Relaxing over the holidays may give you time to reflect on 2013 and think about what you want to achieve in 2014.
If you are like me you will probably make New Year resolutions but struggle to keep them. The sad fact is that most people don’t achieve their resolutions, but I’ve found that with the right strategy you can improve your chances of keeping resolutions.
A few years ago I was having lunch with some school friends and we were discussing how hard it was to lose weight and get fit. Each of us had tried on our own but the results were disappointing. At the end of the lunch we made a promise to each other that we would enter competitive sporting events together and track how much weight we could lose over six months. Importantly, we told all of our other friends about our promise.
In the subsequent months when we got together the fitness challenge was our main topic of conversation and we found that all of our friends were really interested in how we were progressing. Knowing that our progress was being watched closely by our friends spurred us on.
I hate running, but trained for weeks on end and completed the City to Surf. My friends were not swimmers, but all completed the Cole Classic ocean swim race. Every time I considered breaking my diet I saw a mental picture of my friends losing more weight than me and this bolstered my willpower to stick with the diet. Between the four of us we lost over 30kg and we still enter competitive sporting events.

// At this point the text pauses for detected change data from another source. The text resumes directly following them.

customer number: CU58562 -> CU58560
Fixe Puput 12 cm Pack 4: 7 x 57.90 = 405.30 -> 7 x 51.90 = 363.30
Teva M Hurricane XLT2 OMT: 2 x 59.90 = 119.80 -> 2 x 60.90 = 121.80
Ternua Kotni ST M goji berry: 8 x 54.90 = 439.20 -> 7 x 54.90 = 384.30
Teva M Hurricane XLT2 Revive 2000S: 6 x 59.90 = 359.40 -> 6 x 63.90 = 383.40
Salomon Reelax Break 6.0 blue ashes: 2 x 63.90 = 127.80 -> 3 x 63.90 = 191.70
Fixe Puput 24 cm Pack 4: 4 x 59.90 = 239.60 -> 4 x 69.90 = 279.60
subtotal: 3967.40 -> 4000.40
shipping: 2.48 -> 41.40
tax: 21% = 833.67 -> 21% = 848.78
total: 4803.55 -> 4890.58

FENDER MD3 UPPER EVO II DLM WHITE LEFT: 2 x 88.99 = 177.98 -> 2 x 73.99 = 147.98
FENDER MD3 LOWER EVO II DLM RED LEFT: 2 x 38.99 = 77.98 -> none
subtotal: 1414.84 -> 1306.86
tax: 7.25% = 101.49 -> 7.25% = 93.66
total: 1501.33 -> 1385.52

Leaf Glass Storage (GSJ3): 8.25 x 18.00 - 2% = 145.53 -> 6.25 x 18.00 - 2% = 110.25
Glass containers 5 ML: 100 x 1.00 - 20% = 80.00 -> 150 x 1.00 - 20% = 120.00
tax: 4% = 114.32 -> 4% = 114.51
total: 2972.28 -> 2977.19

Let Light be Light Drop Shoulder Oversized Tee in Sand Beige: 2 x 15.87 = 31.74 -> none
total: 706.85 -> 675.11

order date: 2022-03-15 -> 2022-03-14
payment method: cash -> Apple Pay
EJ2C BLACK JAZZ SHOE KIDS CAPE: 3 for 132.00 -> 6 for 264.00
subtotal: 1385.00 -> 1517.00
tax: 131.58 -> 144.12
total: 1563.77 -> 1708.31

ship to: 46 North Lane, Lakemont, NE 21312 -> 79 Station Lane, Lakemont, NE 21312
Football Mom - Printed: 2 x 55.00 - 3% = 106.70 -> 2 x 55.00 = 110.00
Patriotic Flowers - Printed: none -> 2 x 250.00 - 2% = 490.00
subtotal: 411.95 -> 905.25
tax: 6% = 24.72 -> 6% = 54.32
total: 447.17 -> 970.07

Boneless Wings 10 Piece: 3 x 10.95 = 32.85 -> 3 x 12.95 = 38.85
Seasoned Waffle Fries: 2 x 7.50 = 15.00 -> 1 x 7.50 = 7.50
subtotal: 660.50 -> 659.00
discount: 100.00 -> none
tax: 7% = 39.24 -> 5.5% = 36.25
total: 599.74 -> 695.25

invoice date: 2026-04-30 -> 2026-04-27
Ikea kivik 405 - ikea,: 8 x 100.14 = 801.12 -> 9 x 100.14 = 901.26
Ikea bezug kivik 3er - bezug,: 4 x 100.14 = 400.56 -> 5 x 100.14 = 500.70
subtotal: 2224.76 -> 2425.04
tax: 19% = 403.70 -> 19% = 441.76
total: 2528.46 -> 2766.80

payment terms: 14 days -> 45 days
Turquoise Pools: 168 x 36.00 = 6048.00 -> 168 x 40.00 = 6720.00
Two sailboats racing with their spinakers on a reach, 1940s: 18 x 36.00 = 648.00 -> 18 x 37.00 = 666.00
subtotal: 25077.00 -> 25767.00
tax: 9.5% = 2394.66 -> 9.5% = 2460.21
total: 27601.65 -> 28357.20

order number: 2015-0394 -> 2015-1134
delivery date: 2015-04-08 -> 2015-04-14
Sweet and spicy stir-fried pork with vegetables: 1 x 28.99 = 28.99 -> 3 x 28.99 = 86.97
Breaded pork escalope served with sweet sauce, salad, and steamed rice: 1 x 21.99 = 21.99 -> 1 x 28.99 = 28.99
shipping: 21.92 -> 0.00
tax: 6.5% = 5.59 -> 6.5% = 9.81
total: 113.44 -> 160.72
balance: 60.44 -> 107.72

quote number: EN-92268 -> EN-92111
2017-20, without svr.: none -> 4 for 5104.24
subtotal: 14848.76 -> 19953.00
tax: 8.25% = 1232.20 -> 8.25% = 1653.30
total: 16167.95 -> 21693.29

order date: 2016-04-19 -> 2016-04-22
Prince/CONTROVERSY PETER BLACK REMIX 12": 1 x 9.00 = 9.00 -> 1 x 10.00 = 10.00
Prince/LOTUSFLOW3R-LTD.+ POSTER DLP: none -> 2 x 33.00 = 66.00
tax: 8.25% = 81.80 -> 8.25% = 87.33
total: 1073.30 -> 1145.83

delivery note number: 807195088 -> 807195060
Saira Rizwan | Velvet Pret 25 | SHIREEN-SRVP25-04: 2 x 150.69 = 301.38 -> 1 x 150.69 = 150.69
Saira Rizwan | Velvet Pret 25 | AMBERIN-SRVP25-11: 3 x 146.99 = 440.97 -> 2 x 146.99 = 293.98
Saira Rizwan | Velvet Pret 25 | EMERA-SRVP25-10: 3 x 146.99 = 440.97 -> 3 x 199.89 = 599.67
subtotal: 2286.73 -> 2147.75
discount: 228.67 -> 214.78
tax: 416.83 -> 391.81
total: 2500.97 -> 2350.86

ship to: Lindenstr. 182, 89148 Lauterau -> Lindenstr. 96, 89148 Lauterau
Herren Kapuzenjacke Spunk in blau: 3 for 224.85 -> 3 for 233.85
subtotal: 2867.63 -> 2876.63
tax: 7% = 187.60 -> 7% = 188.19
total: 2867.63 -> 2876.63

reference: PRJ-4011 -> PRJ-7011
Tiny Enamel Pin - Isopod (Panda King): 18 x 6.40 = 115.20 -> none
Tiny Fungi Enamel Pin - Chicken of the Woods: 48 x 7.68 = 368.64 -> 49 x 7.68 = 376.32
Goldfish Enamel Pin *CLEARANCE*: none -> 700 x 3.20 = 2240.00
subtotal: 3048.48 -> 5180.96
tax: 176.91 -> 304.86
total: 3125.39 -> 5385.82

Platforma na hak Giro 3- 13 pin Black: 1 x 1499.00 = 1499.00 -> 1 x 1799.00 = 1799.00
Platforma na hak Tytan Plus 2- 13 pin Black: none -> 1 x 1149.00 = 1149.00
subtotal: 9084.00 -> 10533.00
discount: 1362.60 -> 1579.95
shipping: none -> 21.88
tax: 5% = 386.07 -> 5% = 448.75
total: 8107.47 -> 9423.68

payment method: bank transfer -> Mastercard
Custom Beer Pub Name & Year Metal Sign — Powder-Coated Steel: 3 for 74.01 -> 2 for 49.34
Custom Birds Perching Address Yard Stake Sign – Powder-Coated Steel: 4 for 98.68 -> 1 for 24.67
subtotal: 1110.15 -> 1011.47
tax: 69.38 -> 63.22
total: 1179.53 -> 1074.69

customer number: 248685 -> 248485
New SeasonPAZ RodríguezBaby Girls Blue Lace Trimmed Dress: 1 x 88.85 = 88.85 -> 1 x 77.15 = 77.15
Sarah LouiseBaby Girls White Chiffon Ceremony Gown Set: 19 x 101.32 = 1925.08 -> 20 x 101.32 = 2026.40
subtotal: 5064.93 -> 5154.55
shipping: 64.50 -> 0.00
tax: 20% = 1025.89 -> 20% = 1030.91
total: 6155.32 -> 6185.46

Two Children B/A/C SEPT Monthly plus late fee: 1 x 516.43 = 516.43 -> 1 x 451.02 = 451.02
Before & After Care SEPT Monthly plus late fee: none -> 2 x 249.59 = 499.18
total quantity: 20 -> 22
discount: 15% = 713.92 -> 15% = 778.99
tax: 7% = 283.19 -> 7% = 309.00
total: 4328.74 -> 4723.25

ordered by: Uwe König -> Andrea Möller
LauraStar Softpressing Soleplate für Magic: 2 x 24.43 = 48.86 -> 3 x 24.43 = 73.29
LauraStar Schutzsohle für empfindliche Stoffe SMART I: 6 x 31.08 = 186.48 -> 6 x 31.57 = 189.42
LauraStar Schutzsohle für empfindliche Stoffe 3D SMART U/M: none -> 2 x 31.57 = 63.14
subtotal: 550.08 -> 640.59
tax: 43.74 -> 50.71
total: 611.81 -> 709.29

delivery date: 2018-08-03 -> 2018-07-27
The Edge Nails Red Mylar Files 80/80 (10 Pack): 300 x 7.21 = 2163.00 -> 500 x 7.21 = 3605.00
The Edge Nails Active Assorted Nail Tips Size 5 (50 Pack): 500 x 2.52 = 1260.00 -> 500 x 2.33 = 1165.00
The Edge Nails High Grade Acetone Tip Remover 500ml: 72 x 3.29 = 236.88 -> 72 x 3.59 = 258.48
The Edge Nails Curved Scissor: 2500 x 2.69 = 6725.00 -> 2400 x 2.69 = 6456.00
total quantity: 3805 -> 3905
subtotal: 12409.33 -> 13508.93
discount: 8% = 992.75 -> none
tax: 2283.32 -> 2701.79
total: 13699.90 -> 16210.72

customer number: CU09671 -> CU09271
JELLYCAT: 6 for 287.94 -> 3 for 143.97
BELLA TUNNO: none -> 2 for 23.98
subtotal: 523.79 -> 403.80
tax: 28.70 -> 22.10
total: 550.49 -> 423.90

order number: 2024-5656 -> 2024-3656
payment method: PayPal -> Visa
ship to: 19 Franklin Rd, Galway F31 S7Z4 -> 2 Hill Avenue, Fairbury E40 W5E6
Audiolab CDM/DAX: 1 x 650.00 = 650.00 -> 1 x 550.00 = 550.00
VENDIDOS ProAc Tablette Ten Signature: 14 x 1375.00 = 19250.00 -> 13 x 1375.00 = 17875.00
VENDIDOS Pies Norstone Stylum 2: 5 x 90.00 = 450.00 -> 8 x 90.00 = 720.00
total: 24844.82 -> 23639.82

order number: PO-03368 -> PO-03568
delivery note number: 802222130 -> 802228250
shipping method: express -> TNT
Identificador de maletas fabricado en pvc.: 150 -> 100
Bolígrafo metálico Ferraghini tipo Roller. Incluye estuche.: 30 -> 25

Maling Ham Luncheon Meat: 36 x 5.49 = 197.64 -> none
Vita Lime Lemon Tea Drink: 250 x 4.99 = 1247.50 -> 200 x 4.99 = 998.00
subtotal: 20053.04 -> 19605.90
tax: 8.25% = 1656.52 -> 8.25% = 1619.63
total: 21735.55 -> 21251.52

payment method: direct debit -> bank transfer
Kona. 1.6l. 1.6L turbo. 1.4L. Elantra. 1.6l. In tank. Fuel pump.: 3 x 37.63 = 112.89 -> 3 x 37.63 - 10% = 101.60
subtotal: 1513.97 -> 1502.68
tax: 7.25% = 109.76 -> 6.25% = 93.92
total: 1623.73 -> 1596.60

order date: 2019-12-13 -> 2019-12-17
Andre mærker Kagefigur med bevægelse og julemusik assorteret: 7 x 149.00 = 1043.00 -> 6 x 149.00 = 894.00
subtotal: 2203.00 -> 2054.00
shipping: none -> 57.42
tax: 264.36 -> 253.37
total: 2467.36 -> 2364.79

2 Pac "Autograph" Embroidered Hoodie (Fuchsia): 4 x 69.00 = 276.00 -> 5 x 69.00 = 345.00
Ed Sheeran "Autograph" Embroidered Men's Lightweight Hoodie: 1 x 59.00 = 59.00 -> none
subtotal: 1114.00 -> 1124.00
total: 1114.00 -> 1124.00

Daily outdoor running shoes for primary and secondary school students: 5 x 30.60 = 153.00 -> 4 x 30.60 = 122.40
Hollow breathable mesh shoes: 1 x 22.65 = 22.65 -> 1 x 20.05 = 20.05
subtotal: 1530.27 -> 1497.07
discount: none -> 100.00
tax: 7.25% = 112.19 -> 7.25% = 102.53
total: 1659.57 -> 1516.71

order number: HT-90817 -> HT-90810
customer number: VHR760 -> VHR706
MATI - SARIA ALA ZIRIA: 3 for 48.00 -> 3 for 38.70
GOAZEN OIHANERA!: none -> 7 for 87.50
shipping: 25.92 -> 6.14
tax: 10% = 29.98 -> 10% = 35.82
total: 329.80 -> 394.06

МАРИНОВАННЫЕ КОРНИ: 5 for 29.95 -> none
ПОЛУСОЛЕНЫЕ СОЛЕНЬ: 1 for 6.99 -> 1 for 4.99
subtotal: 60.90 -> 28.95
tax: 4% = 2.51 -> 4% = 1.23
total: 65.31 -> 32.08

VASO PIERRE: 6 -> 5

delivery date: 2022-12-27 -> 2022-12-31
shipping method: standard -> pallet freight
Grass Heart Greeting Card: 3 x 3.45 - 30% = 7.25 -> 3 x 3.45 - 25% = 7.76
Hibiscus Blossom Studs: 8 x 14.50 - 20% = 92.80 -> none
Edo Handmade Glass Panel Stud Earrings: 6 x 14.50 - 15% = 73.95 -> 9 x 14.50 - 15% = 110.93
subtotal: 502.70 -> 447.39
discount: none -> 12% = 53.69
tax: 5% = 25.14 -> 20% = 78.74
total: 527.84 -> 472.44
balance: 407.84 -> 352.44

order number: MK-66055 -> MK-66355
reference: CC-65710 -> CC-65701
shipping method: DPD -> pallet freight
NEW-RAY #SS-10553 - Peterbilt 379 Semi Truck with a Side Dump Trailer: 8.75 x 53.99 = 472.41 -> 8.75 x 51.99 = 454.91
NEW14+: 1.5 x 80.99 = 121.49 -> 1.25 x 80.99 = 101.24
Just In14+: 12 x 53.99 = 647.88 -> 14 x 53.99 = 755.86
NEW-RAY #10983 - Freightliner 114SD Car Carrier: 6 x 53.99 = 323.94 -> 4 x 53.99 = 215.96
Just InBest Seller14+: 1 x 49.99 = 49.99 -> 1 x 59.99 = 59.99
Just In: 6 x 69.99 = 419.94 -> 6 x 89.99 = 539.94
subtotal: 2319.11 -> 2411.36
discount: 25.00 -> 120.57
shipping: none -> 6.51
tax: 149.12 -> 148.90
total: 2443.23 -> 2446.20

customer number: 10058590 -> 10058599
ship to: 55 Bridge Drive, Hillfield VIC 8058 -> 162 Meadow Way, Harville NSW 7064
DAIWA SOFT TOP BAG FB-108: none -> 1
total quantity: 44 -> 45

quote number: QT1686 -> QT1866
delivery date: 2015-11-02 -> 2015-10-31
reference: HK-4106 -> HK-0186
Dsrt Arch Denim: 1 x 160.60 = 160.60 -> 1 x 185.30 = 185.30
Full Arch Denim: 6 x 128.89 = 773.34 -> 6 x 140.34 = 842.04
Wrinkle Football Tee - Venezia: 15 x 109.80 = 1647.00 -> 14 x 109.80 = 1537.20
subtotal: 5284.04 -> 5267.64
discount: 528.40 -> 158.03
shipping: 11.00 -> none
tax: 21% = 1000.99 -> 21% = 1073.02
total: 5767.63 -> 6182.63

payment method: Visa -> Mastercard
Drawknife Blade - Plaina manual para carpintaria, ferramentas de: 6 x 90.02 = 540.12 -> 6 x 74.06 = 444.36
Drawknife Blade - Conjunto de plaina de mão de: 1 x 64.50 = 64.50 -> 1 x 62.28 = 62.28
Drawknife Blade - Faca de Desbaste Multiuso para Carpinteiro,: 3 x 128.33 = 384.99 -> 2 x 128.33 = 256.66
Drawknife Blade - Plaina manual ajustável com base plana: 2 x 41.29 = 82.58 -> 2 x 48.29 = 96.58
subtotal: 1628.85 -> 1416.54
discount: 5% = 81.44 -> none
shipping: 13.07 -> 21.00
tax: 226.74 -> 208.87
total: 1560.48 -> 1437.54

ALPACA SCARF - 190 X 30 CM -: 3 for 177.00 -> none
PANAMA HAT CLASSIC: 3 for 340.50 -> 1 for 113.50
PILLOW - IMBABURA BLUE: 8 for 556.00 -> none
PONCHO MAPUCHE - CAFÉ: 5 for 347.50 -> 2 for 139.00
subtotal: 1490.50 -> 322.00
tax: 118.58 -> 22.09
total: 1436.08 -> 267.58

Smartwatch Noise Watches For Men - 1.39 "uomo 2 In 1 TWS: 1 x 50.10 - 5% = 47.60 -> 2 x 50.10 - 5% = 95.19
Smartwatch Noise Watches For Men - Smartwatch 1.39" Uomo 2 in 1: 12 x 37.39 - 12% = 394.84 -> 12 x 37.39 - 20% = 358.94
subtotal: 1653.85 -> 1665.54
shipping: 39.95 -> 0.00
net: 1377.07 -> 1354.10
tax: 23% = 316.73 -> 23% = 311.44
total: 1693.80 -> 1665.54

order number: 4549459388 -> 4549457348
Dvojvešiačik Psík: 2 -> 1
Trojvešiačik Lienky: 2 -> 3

I wondered why we were so successful this time when previously we had failed.
I started to do some research and discovered that the act of recording, tracking and sharing promises or resolutions greatly improves the chances of achieving the goal. This led me to develop www.PromiseLocker.com where anyone can record a resolution and share it with friends online. It also helped me achieve another of my long held resolutions – launch a website.
Through running PromiseLocker I’ve seen a lot of people make their resolutions and achieve them. Here is what I have leant about keeping New Year Resolutions.
1. Start Small
A big goal sounds impressive, but is hard to achieve. Start by setting small goals so you begin to understand how you can best achieve results. Once you have a few successes under your belt and understand your potential, take a step up to a bigger goal.
2. Reward Yourself
We all need help to maintain our motivation. Set your goals so that you can celebrate the small achievements along the way. Short sprints are much more effective and enjoyable than a long, slow slog.
3. Recruit Supporters
Share your success with friends and family so they can congratulate you along the way. Don’t be afraid to let them know if you slip up too! You’ll find that encouragement from others can be really motivating. At the very least, the risk of public failure will improve your dedication. Set up a blog to share your progress or use Facebook or Twitter. Websites like PromiseLocker and apps such as Lift and Everest make it easy to record, track and share your commitments.
4. Plan for Setbacks
Nobody is perfect. Life has a habit of getting in the way of New Year resolutions. Accept this as normal and don’t aim for perfection all of the time. Think in advance what setbacks you may encounter and how you can mitigate them.
5. Check Your Progress
Measuring and recording your progress are all positive steps that will support your achievement. If your progress has been good, it provides positive reinforcement to keep going. If you have fallen behind, take some time to reflect on why and what you can do to improve.
6. Remove Temptation
Think ahead about things that may tempt you to stray from your path and try to get them out of your life, at least for a while. This could include staying away from people who reinforce your bad habits, removing sugary foods from the cupboard or avoiding certain activities.
7. Make it Real
Your New Year’s Resolutions should be based on actions that are obvious. Vowing to get fit or lose weight are quite vague, instead try to commit to walking to work twice per week or not drinking sugary drinks.
8. Manage Your Willpower
You can’t do everything all at once. According to Roy Baumeister from Florida State University your willpower is a finite resource, so ration it for the goals that count and let some other things go. Recent research shows that willpower can be increased with positive attitude. Perhaps achieving some small goals will help you to improve your willpower.